=== Data for this task ===
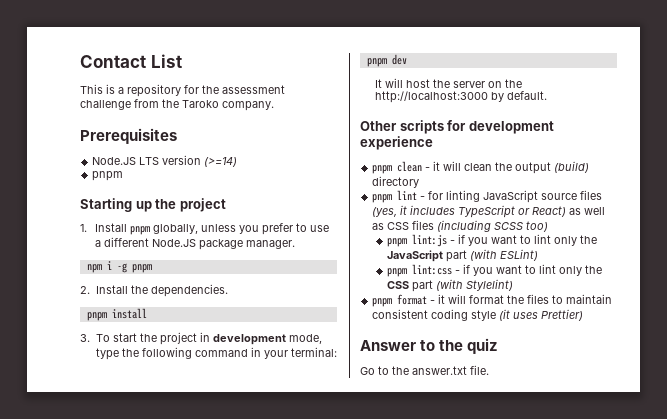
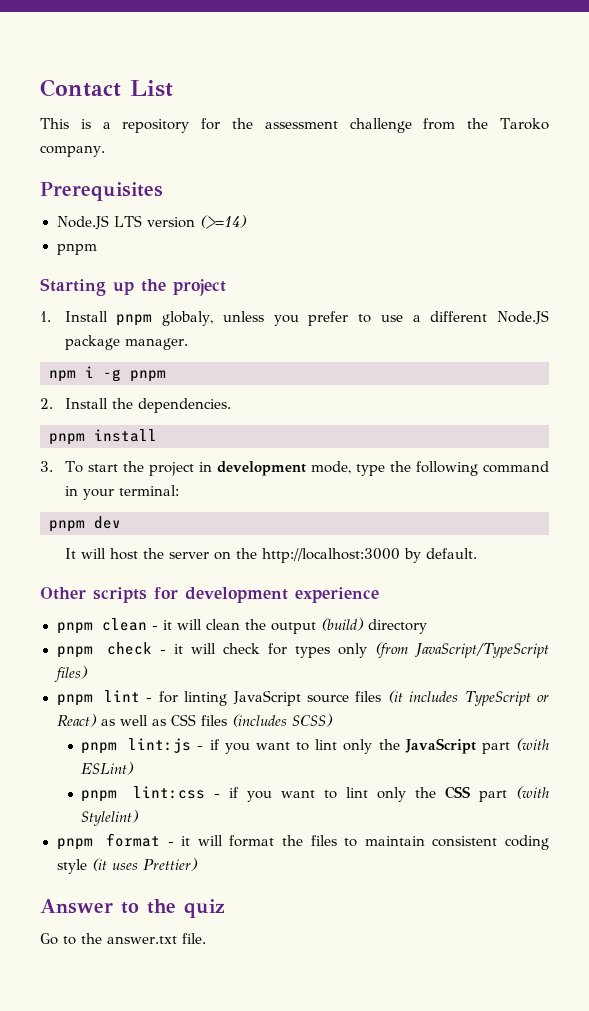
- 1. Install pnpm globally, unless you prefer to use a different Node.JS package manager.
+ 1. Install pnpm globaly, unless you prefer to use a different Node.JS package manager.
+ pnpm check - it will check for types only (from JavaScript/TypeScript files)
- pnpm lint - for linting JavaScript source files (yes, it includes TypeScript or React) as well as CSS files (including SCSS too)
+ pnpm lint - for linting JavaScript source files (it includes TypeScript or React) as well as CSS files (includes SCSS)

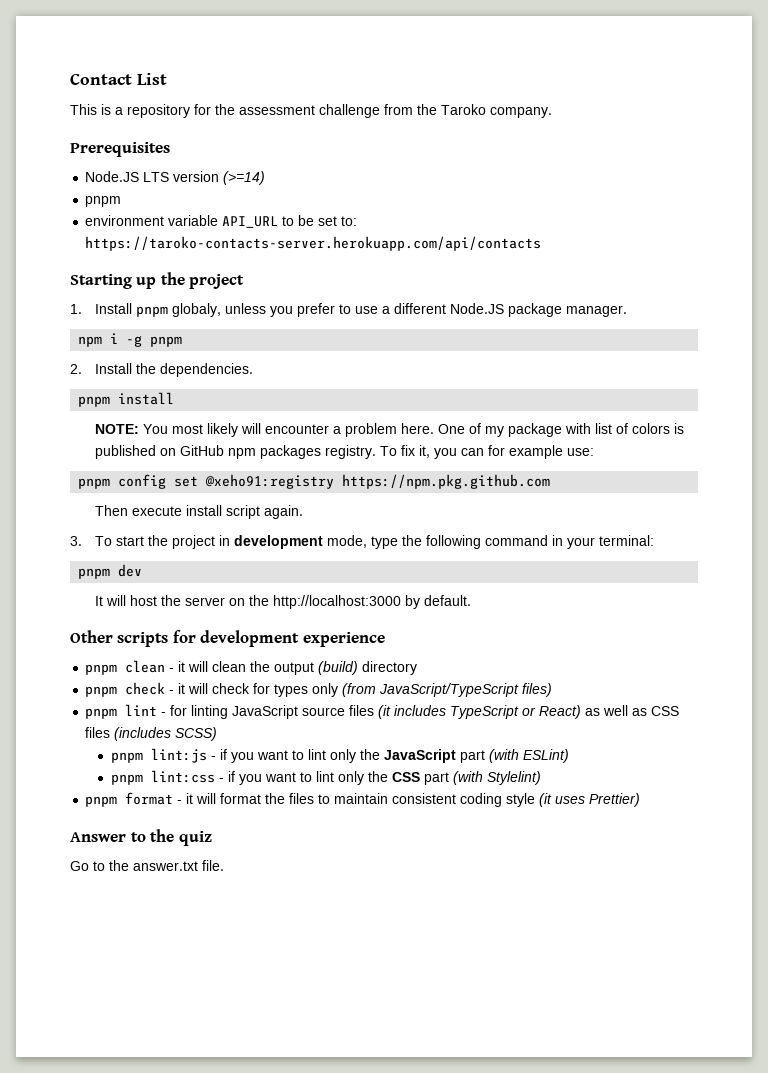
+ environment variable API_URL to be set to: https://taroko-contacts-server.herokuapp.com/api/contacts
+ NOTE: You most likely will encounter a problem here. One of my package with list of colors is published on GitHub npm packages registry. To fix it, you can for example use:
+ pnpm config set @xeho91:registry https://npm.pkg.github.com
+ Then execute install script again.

---

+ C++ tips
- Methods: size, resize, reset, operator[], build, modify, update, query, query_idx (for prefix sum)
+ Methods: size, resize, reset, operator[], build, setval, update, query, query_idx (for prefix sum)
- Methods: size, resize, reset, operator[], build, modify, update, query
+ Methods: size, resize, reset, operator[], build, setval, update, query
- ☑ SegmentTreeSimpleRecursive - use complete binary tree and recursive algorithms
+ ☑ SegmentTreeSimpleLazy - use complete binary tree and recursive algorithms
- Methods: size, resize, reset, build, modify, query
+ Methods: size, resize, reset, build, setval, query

=== Action item ===
Which lines above contain the word "tree"? Copy each one.

=== Solution for this problem ===
- ☑ SegmentTreeSimpleRecursive - use complete binary tree and recursive algorithms
+ ☑ SegmentTreeSimpleLazy - use complete binary tree and recursive algorithms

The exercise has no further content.